TRY IT: Your task is to copy each line of the listing that contains the word "XAVIER".

DATA EXTRACT:
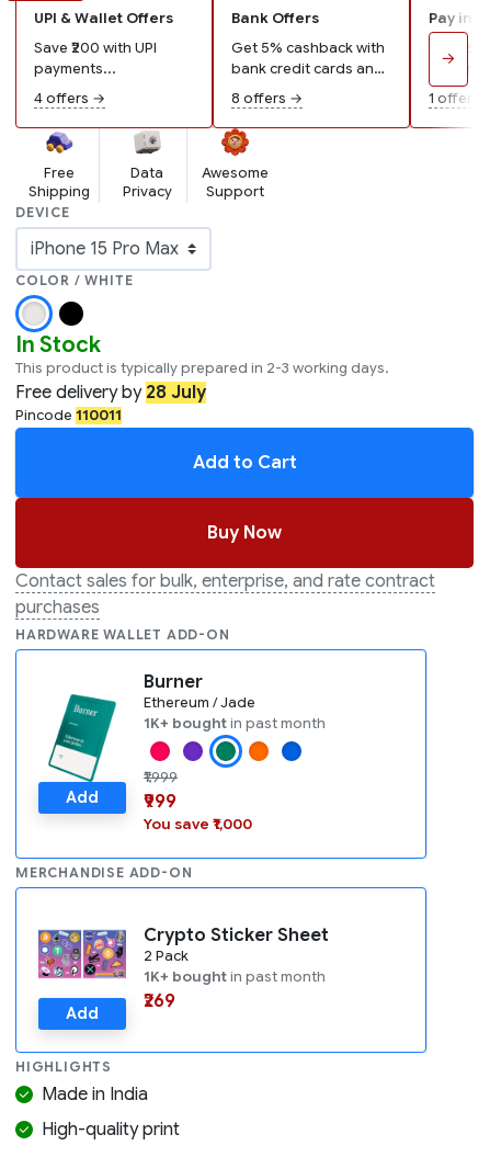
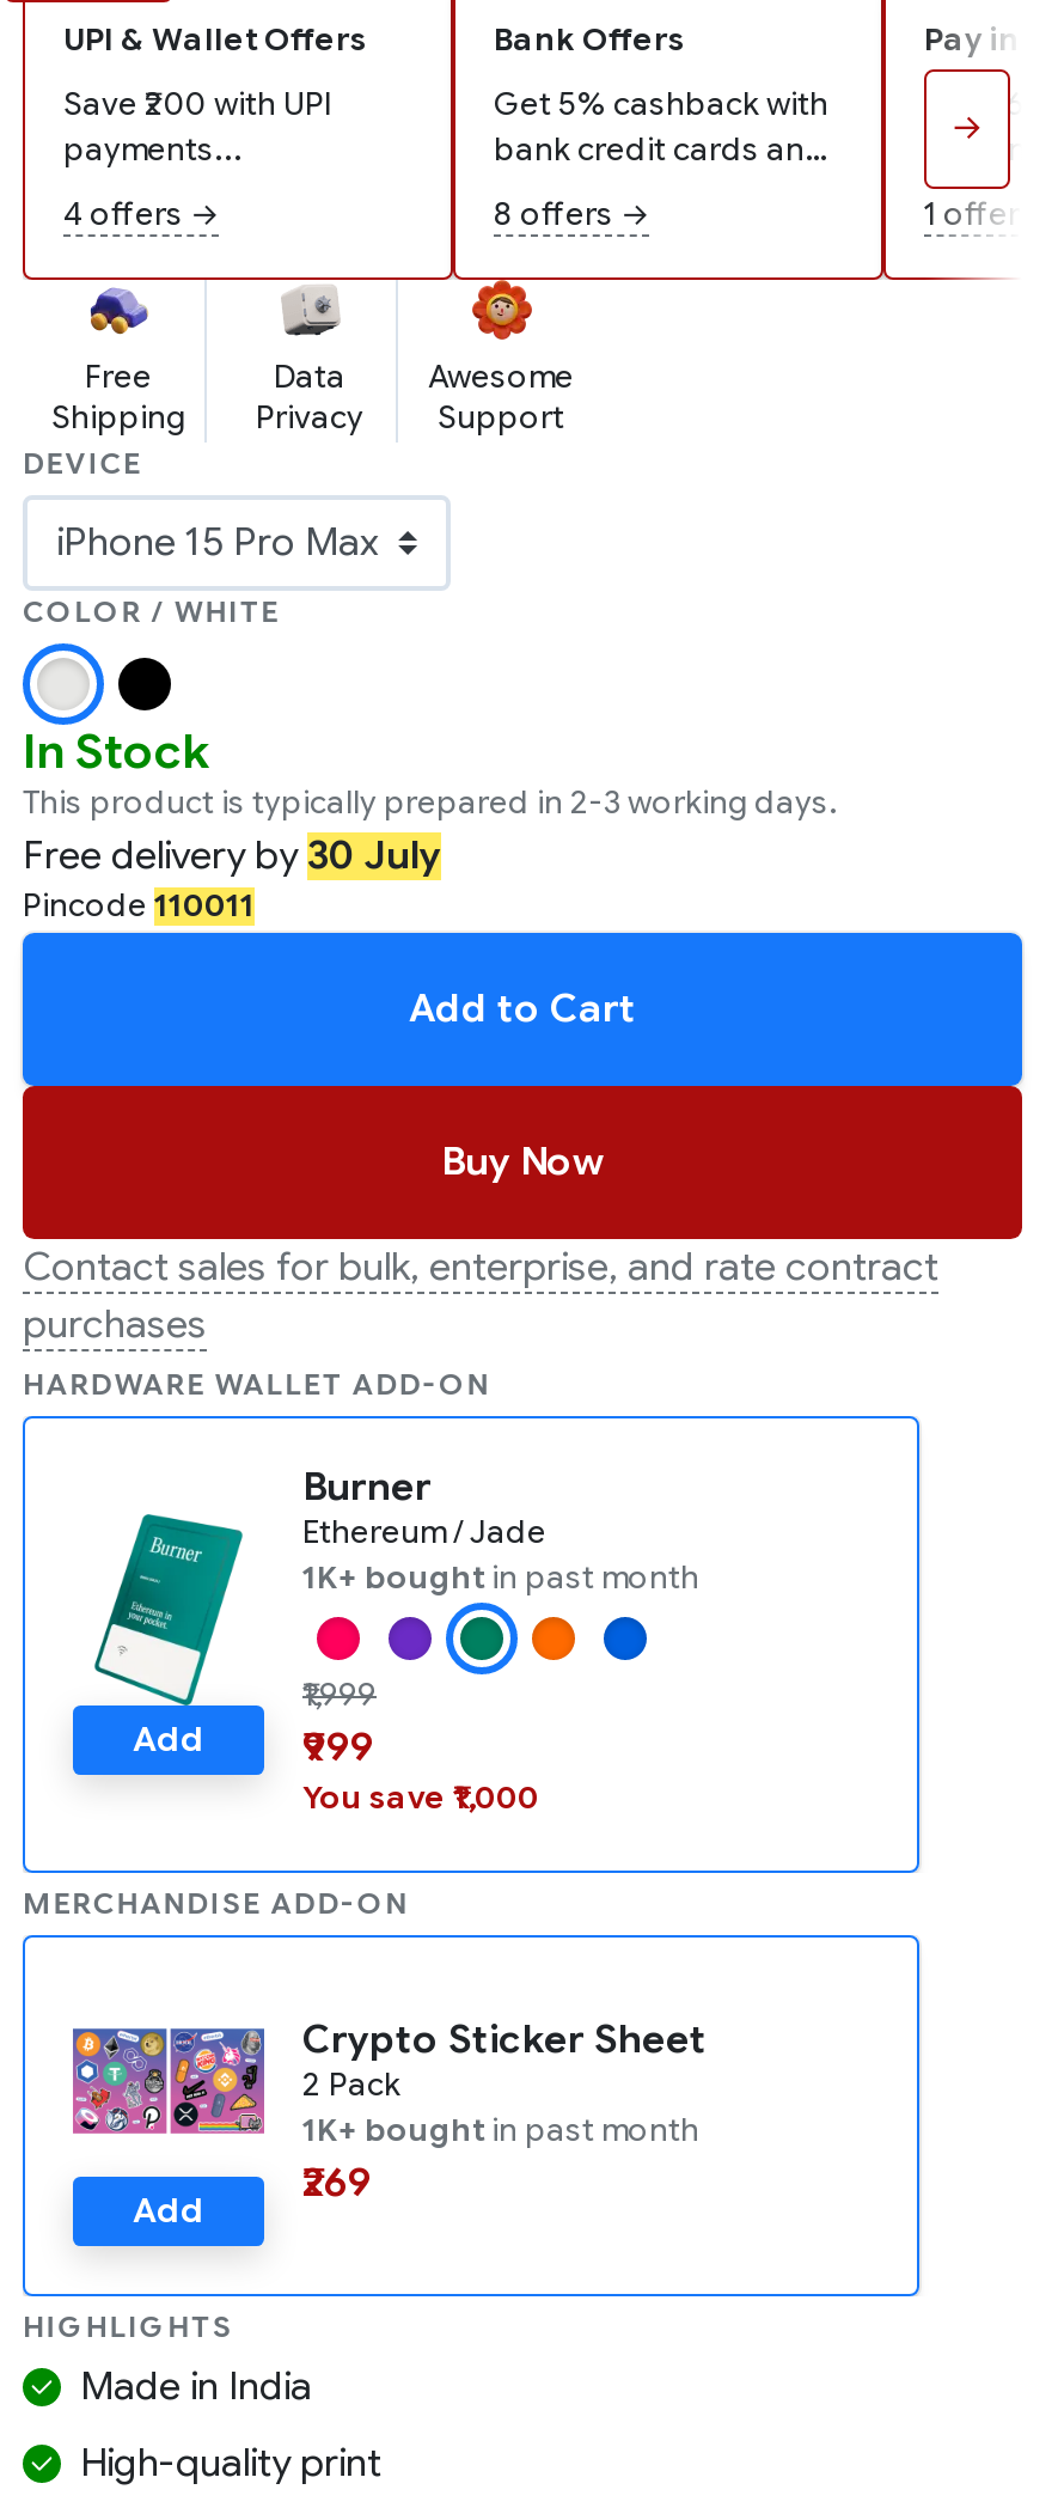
[15,382,206,404] Free delivery by 28 July -> [23,832,441,880] Free delivery by 30 July

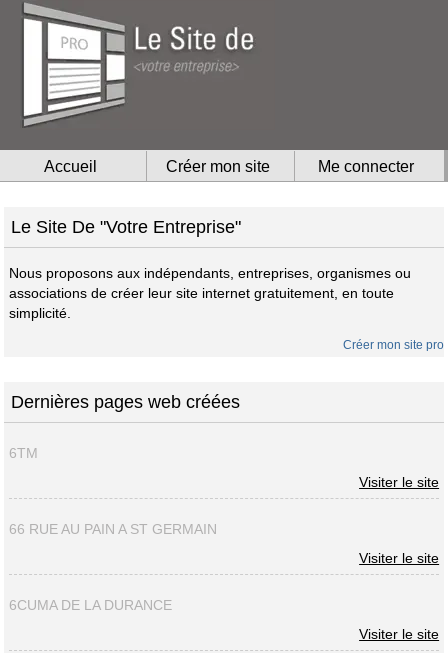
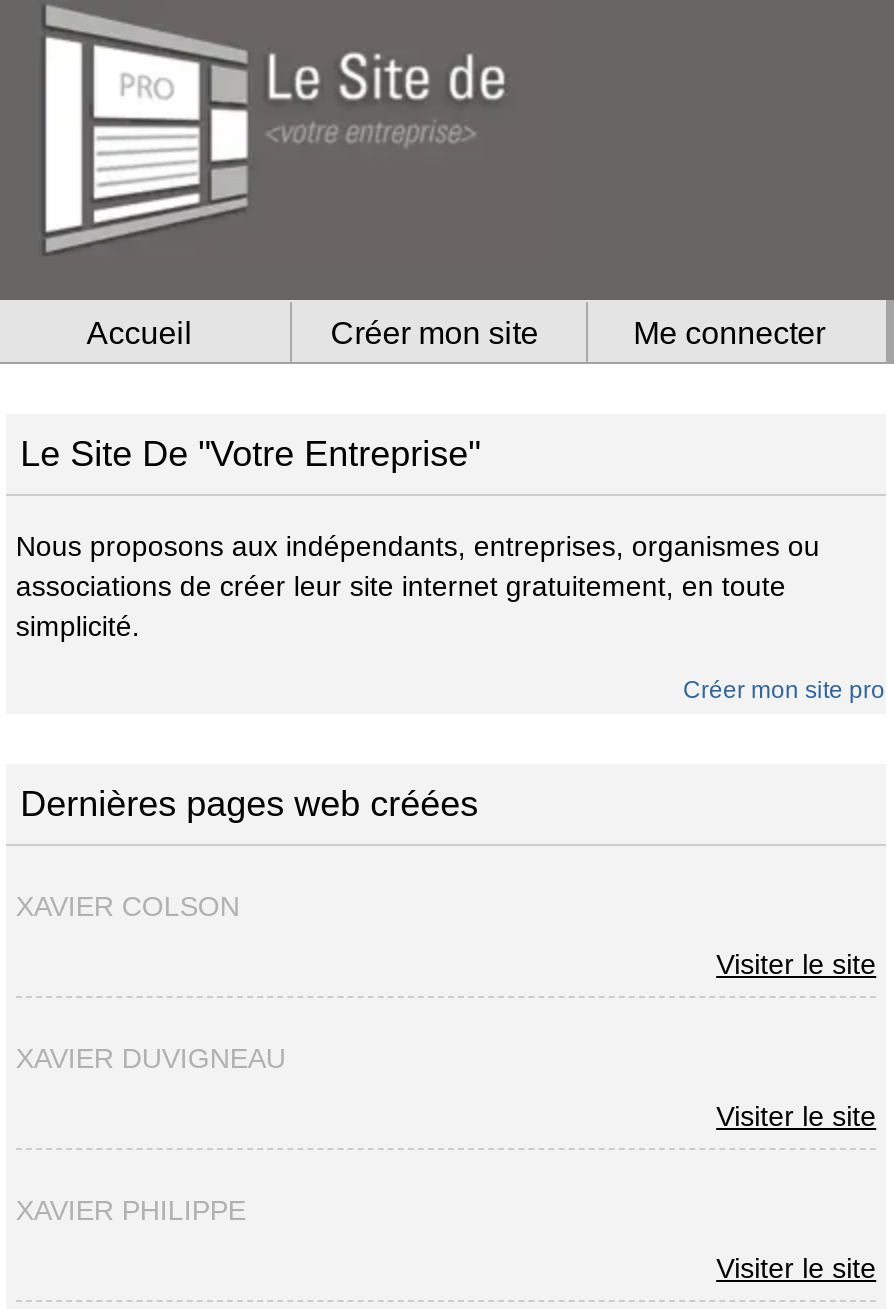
[9,445,38,461] 6TM -> [16,890,240,922] XAVIER COLSON
[9,521,217,537] 66 RUE AU PAIN A ST GERMAIN -> [16,1042,286,1074] XAVIER DUVIGNEAU
[9,597,172,613] 6CUMA DE LA DURANCE -> [16,1194,246,1226] XAVIER PHILIPPE

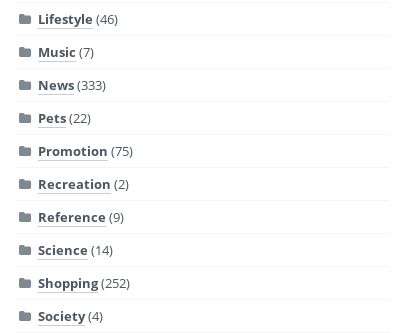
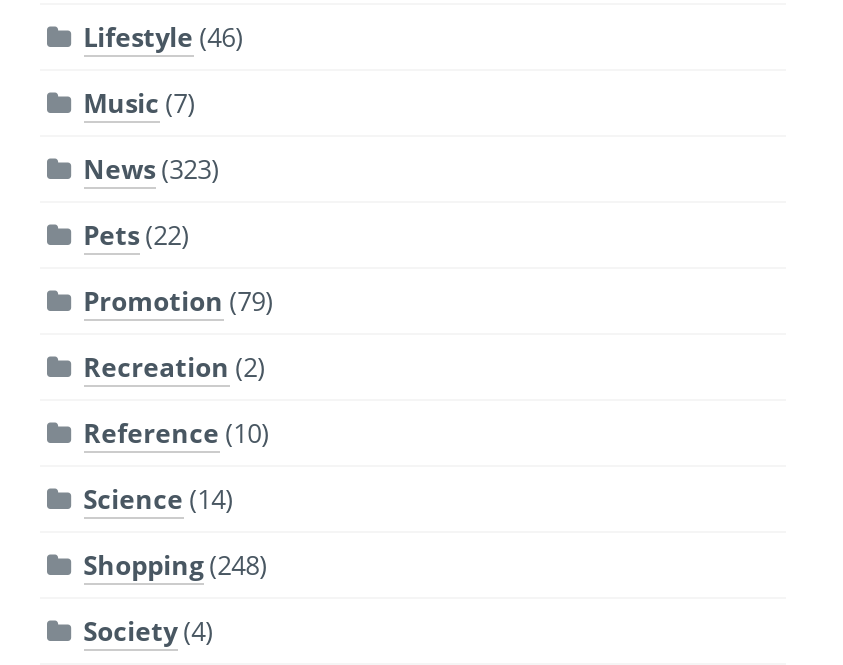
[38,76,106,94] News (333) -> [83,150,219,186] News (323)
[38,142,133,160] Promotion (75) -> [83,282,273,318] Promotion (79)
[38,208,124,226] Reference (9) -> [83,414,269,450] Reference (10)
[38,274,130,292] Shopping(252) -> [83,546,267,582] Shopping(248)

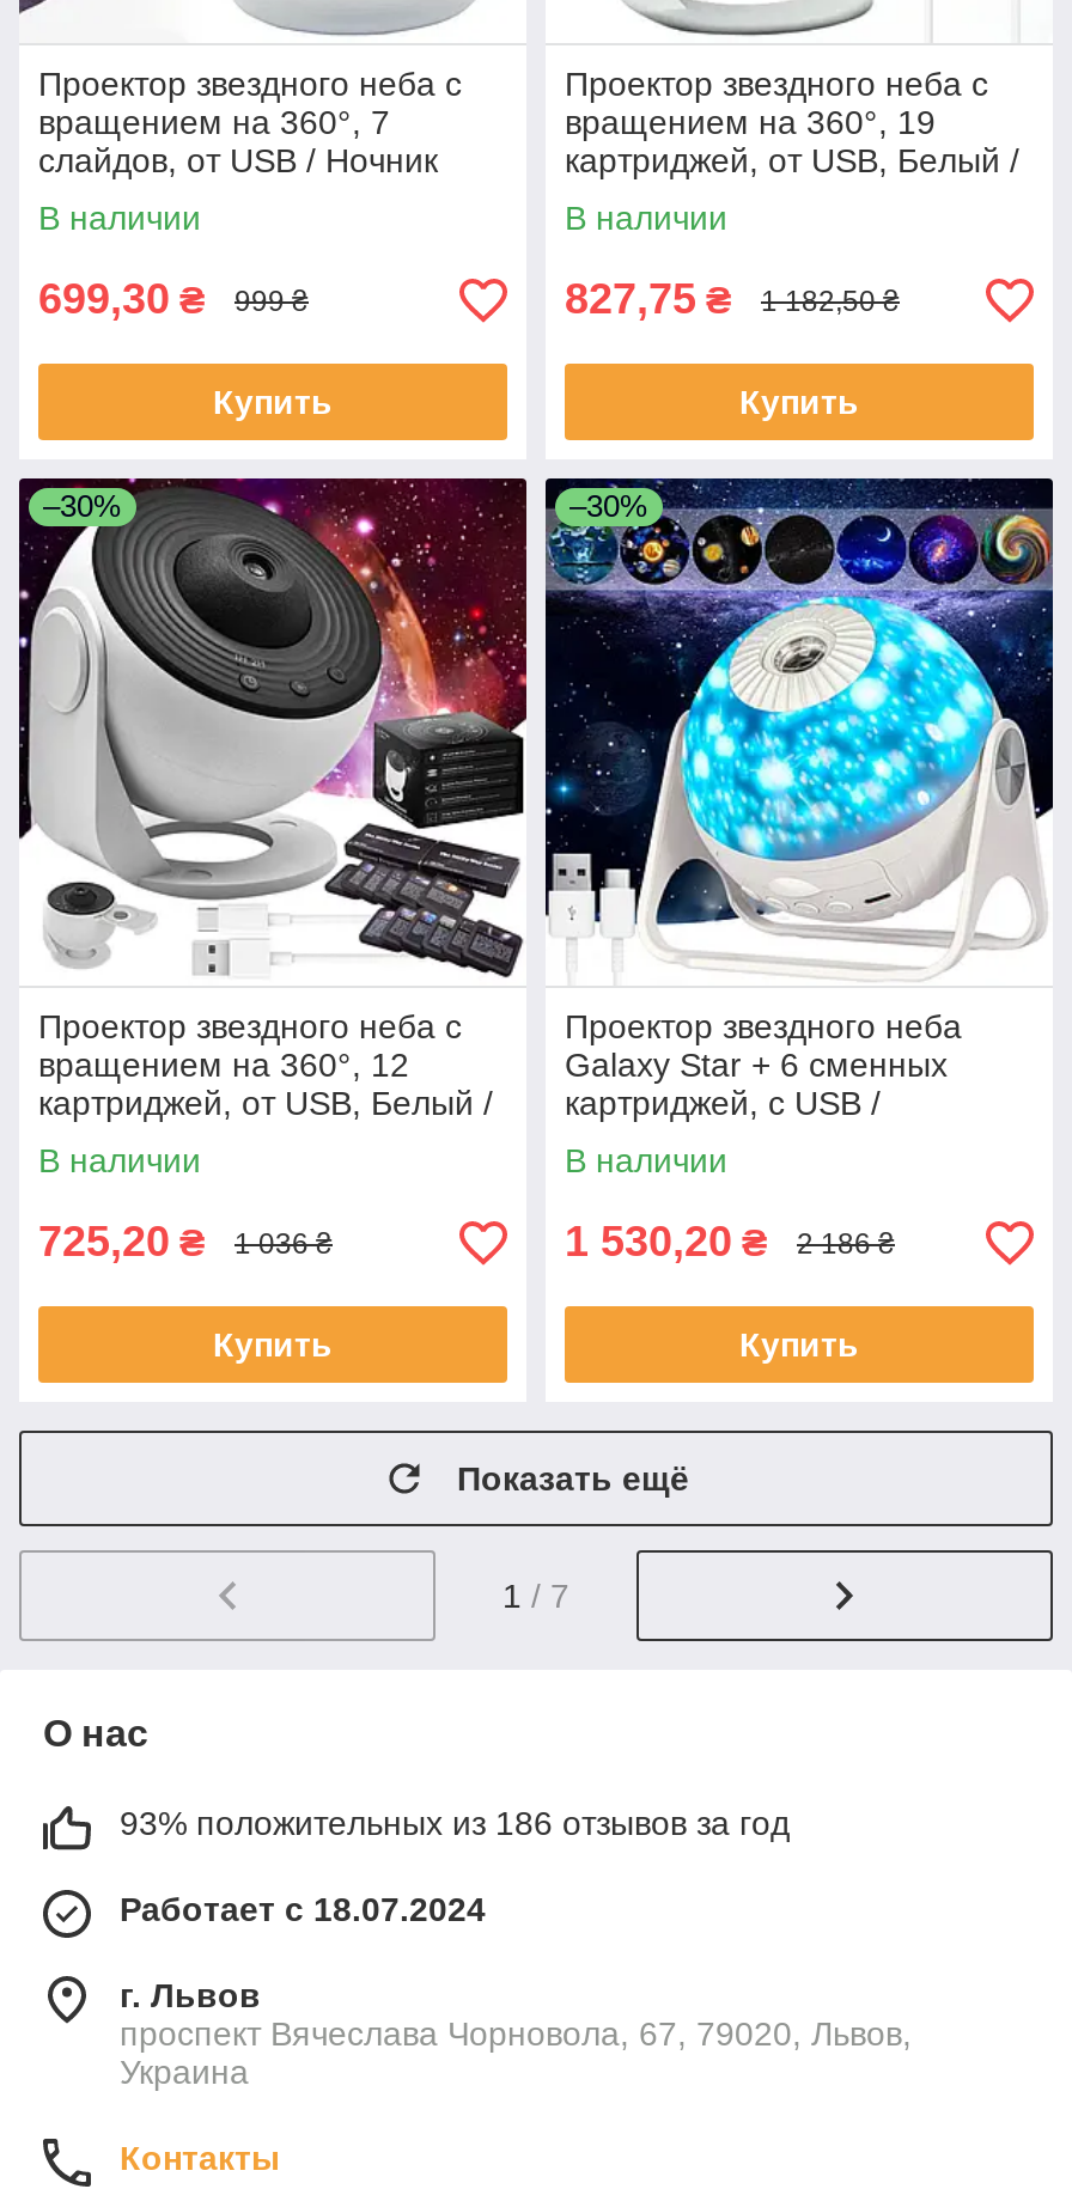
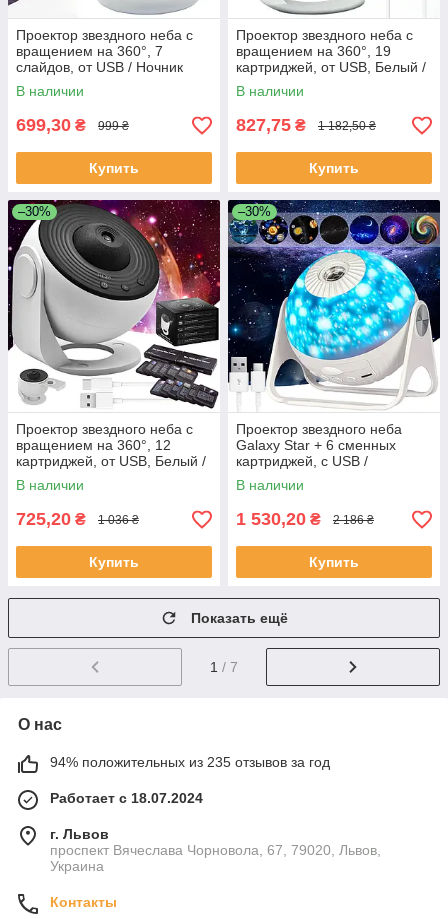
[120,1804,790,1842] 93% положительных из 186 отзывов за год -> [50,754,330,770] 94% положительных из 235 отзывов за год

WRITTEN SOLUTION:
[9,445,38,461] 6TM -> [16,890,240,922] XAVIER COLSON
[9,521,217,537] 66 RUE AU PAIN A ST GERMAIN -> [16,1042,286,1074] XAVIER DUVIGNEAU
[9,597,172,613] 6CUMA DE LA DURANCE -> [16,1194,246,1226] XAVIER PHILIPPE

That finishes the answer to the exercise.